Diante do cenário de escassez severa, as primeiras vítimas fatais seriam os moradores de rua. A reportagem da Rolling Stone Brasil esteve na região da cracolândia, em São Paulo, e em outros pontos da cidade para averiguar como os sem-teto estão sentindo os efeitos da crise hídrica. Está cada vez mais difícil conseguir, por exemplo, acesso a um copo de água. O que até pouco tempo não era negado por razões humanitárias, hoje vem sendo “racionado” pelos comerciantes para não aumentar a conta dos estabelecimentos (e evitar receber a multa imposta a quem eleva o consumo).

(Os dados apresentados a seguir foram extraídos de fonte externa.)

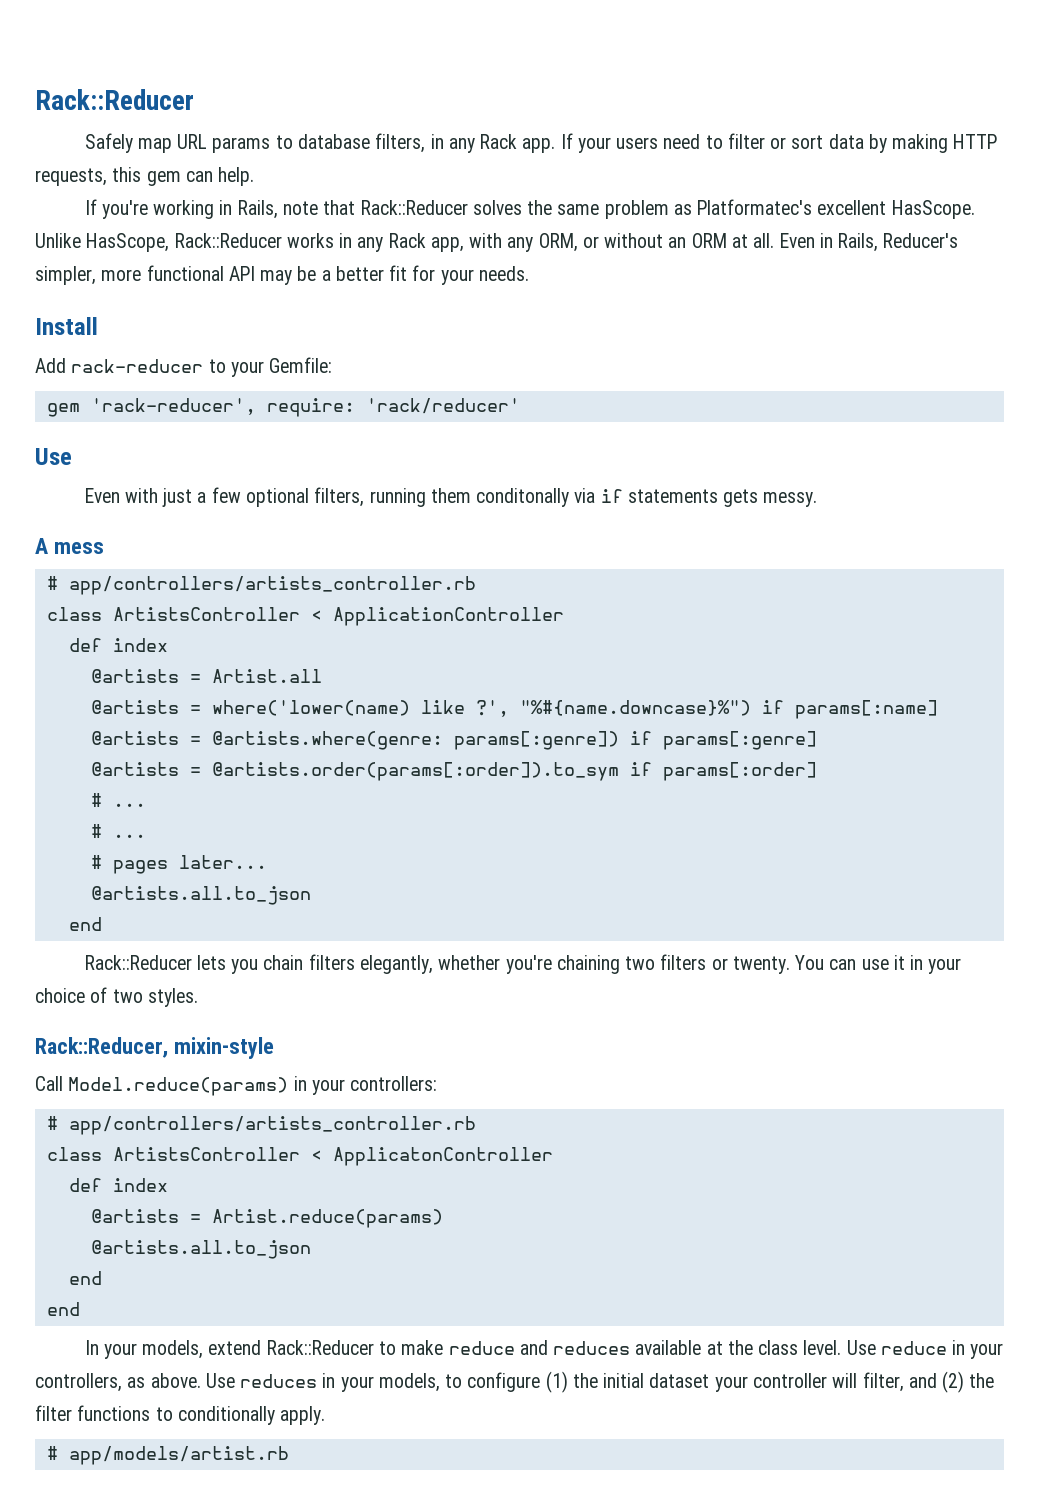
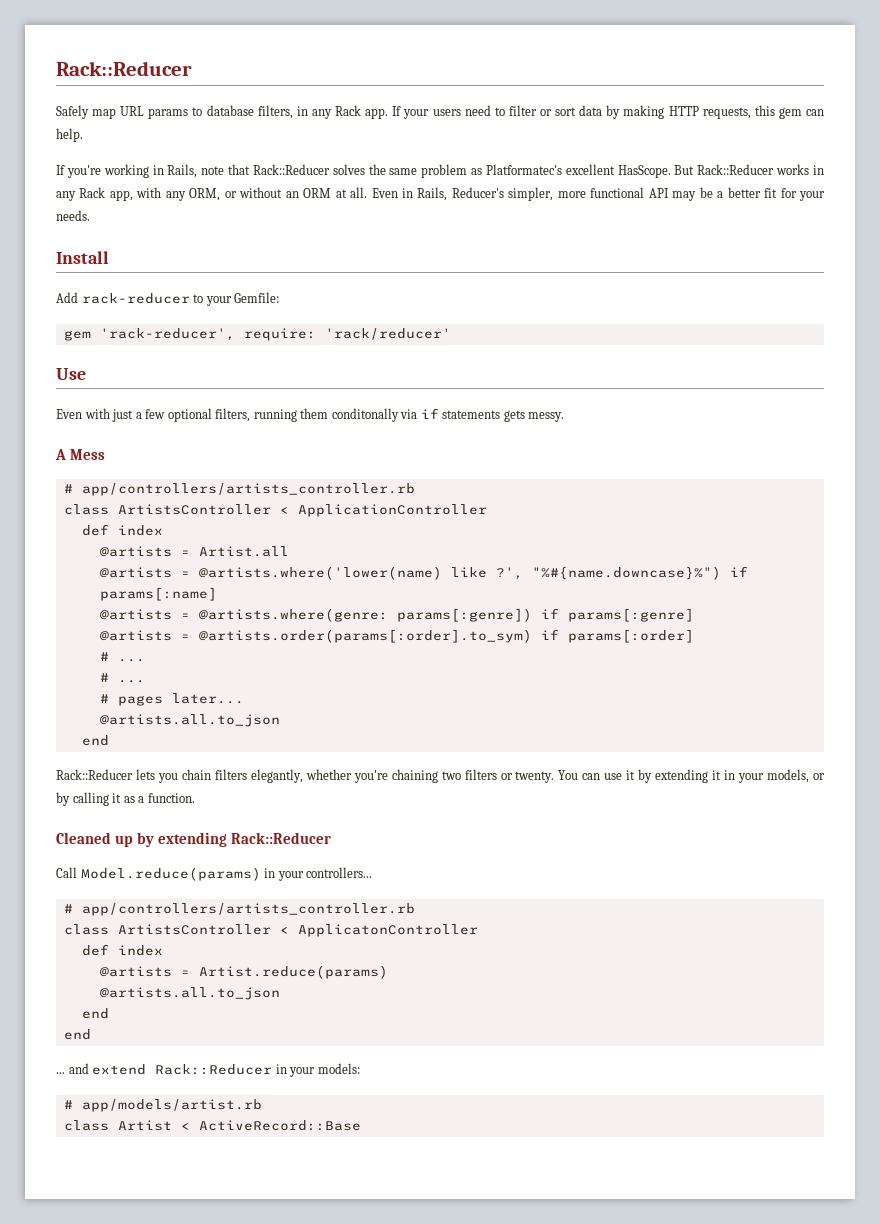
- Unlike HasScope, Rack::Reducer works in any Rack app, with any ORM, or without an ORM at all.
+ But Rack::Reducer works in any Rack app, with any ORM, or without an ORM at all.
- A mess
+ A Mess
- @artists = where('lower(name) like ?', "%#{name.downcase}%") if params[:name]
+ @artists = @artists.where('lower(name) like ?', "%#{name.downcase}%") if params[:name]
- @artists = @artists.order(params[:order]).to_sym if params[:order]
+ @artists = @artists.order(params[:order].to_sym) if params[:order]
- You can use it in your choice of two styles.
- Rack::Reducer, mixin-style
+ You can use it by extending it in your models, or by calling it as a function.
+ Cleaned up by extending Rack::Reducer
- Call Model.reduce(params) in your controllers:
+ Call Model.reduce(params) in your controllers...
- In your models, extend Rack::Reducer to make reduce and reduces available at the class level. Use reduce in your controllers, as above. Use reduces in your models, to configure (1) the initial dataset your controller will filter, and (2) the filter functions to conditionally apply.
+ ... and extend Rack::Reducer in your models:
  # app/models/artist.rb
+ class Artist < ActiveRecord::Base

Pior: tem faltado água em abrigos da prefeitura e nos hotéis da cracolândia que fazem parte do programa Braços Abertos que prevê a inclusão social dos dependentes químicos. Usuários que orbitam o quadrilátero da rua Helvétia, no centro da capital, onde está o chamado “fluxo” do crack, têm abordado pedestres para pedir – ou até roubar – squeezes e garrafinhas de água. Segundo o padre Júlio Lancellotti, coordenador da Pastoral do Povo de Rua e titular do Comitê de Políticas Públicas para a População de Rua de São Paulo, o morador de rua não tem onde armazenar água – muitos estão, efetivamente, passando sede. Para amenizar o problema, Lancelotti tem distribuído squeezes. A situação só não é pior porque ainda é possível encontrar alguns locais com torneiras públicas – o problema é que com a acentuada queda da qualidade da água as pessoas que as usam para beber ficam cada vez mais expostas a doenças.

Crise Aguda

A intensificação da crise hídrica teria um efeito devastador sobre a economia paulista. As indústrias químicas, alimentícias, têxteis e de bebidas seriam as mais afetadas e poderiam entrar em colapso, gerando uma onda de desemprego. O atual cenário já é bem nebuloso. Existem empresas planejando férias coletivas; o mercado prevê uma freada da economia no primeiro semestre de 2015. Sem água, dizem os economistas, São Paulo arrastaria o país para uma profunda crise, já que o estado representa 15% do PIB brasileiro. “Em um cenário extremo haveria a desarticulação completa da atividade econômica nacional. O custo de vida se elevaria muito”, prevê o economista André Perfeito, mestre em economia pela PUC-SP e economistachefe da Gradual Investimentos. “Haveria um processo inflacionário indiscriminado em todo o território nacional.” No estado de São Paulo, a crise severa desencadearia, ainda, um processo de interiorização da indústria – as grandes empresas deixariam as regiões mais afetadas em busca de cidades do interior.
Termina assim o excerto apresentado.